Change listing data:
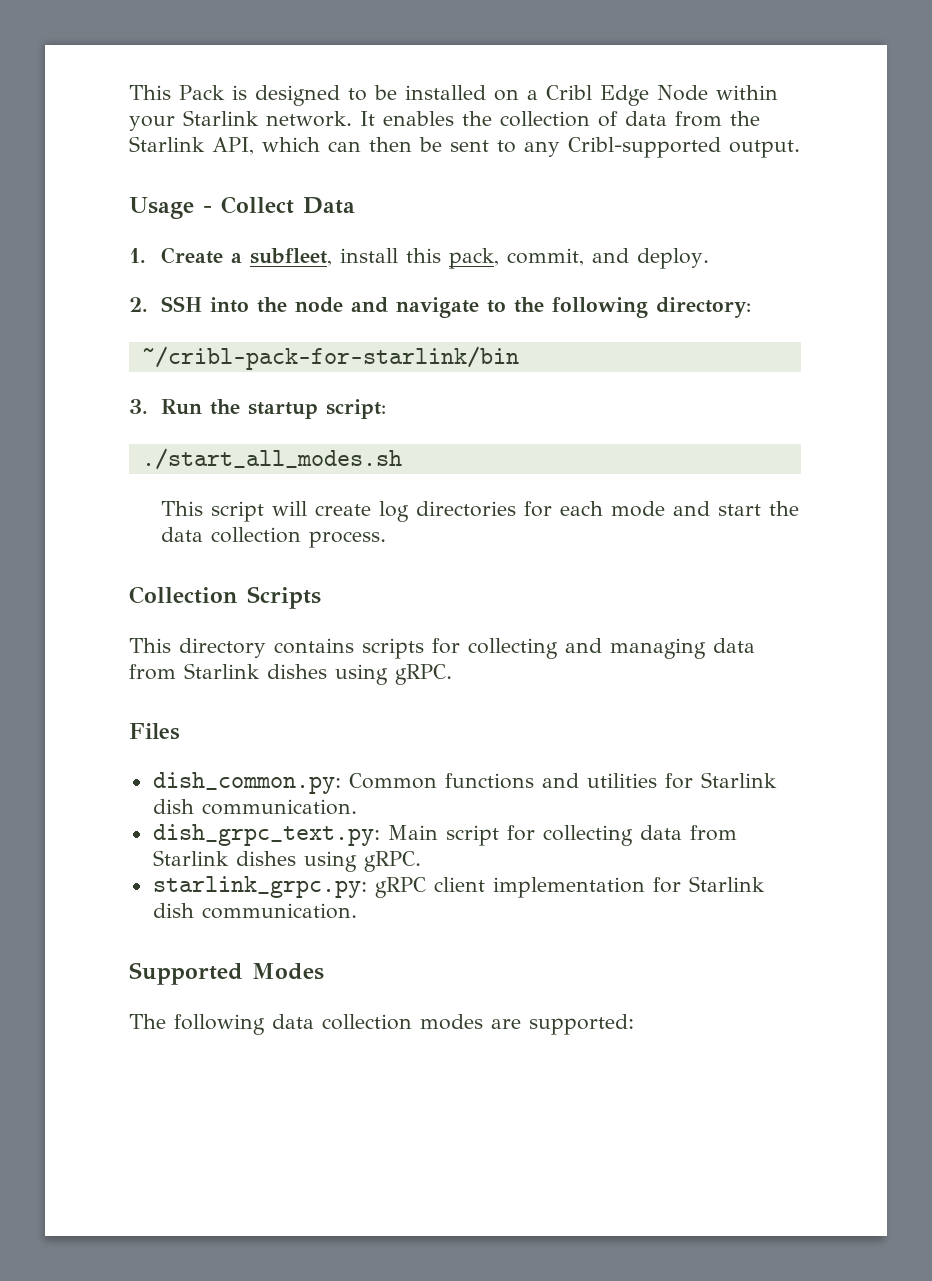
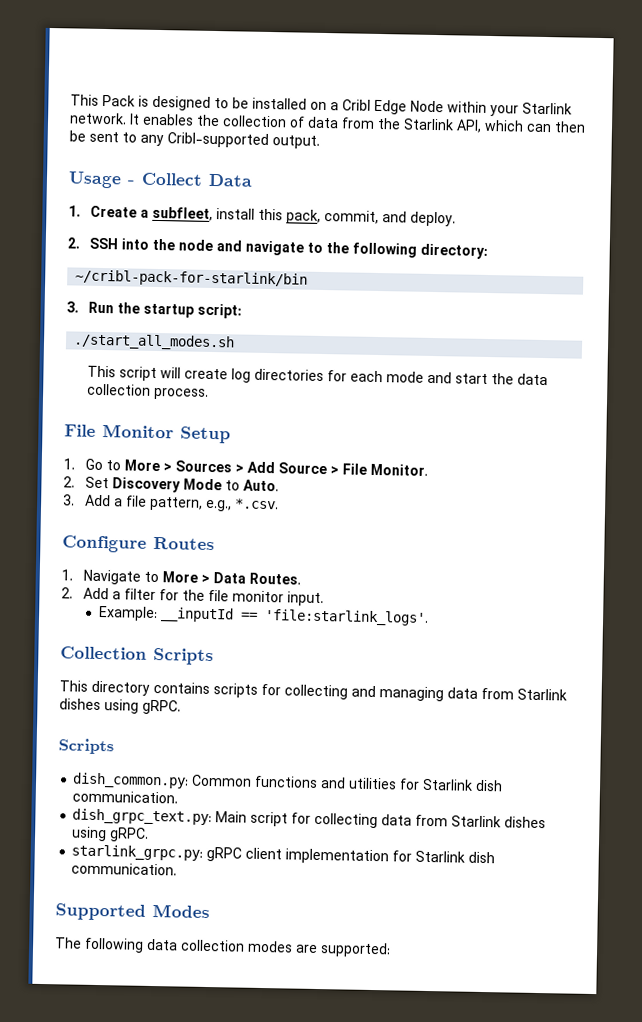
+ File Monitor Setup
+ 1. Go to More > Sources > Add Source > File Monitor.
+ 2. Set Discovery Mode to Auto.
+ 3. Add a file pattern, e.g., *.csv.
+ Configure Routes
+ 1. Navigate to More > Data Routes.
+ 2. Add a filter for the file monitor input.
+ Example: __inputId == 'file:starlink_logs'.
  This directory contains scripts for collecting and managing data from Starlink dishes using gRPC.
- Files
+ Scripts

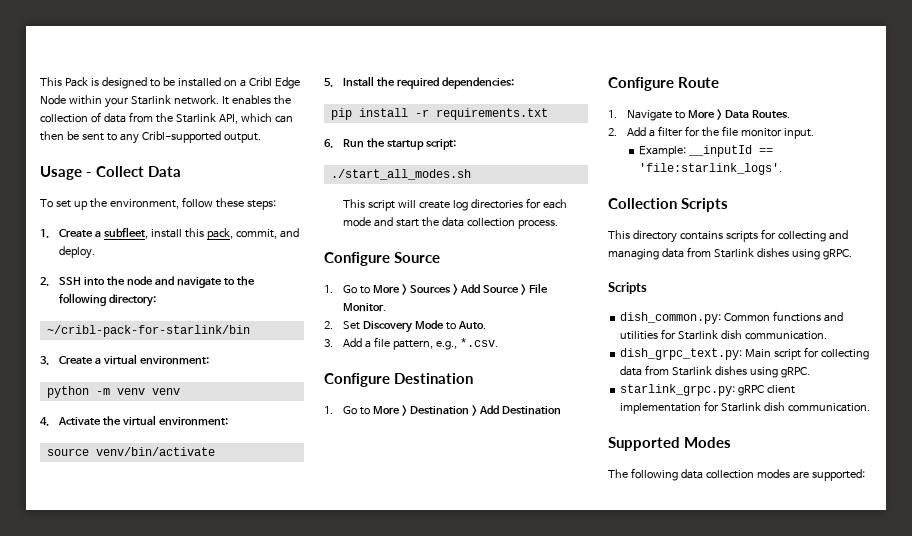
+ To set up the environment, follow these steps:
- 3. Run the startup script:
+ 3. Create a virtual environment:
+ python -m venv venv
+ 4. Activate the virtual environment:
+ source venv/bin/activate
+ 5. Install the required dependencies:
+ pip install -r requirements.txt
+ 6. Run the startup script:
- File Monitor Setup
+ Configure Source
- Configure Routes
+ Configure Destination
+ 1. Go to More > Destination > Add Destination
+ Configure Route

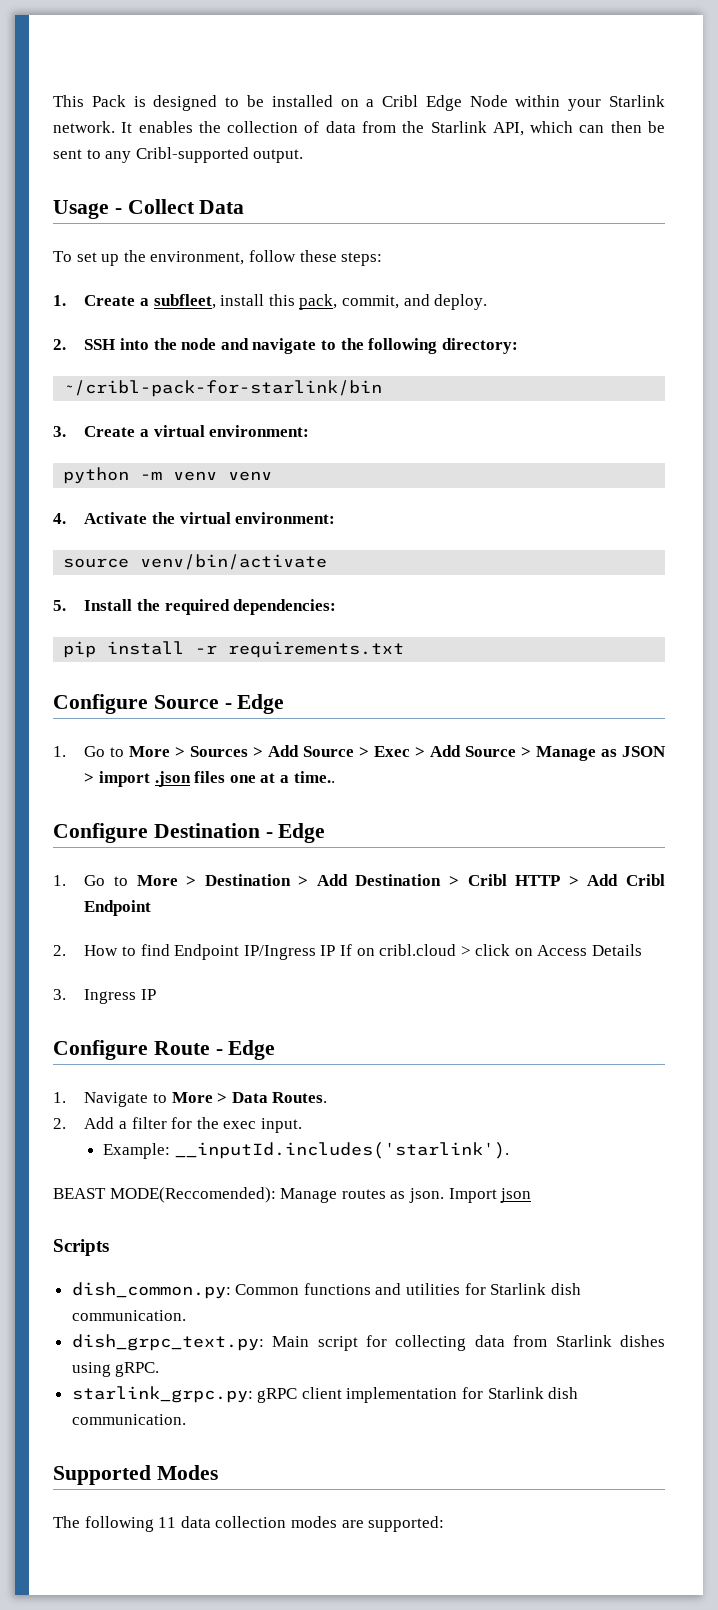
- 6. Run the startup script:
- ./start_all_modes.sh
- This script will create log directories for each mode and start the data collection process.
- Configure Source
+ Configure Source - Edge
- 1. Go to More > Sources > Add Source > File Monitor.
- 2. Set Discovery Mode to Auto.
- 3. Add a file pattern, e.g., *.csv.
+ 1. Go to More > Sources > Add Source > Exec > Add Source > Manage as JSON > import .json files one at a time..
- Configure Destination
+ Configure Destination - Edge
- 1. Go to More > Destination > Add Destination
+ 1. Go to More > Destination > Add Destination > Cribl HTTP > Add Cribl Endpoint
+ 2. How to find Endpoint IP/Ingress IP If on cribl.cloud > click on Access Details
+ 3. Ingress IP
- Configure Route
+ Configure Route - Edge
- 2. Add a filter for the file monitor input.
+ 2. Add a filter for the exec input.
- Example: __inputId == 'file:starlink_logs'.
- Collection Scripts
- This directory contains scripts for collecting and managing data from Starlink dishes using gRPC.
+ Example: __inputId.includes('starlink').
+ BEAST MODE(Reccomended): Manage routes as json. Import json
- The following data collection modes are supported:
+ The following 11 data collection modes are supported:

§ **Exercise prompt**
From the records, copy every line that has the string "Ingress" in it.

§ **Exercise result**
+ 2. How to find Endpoint IP/Ingress IP If on cribl.cloud > click on Access Details
+ 3. Ingress IP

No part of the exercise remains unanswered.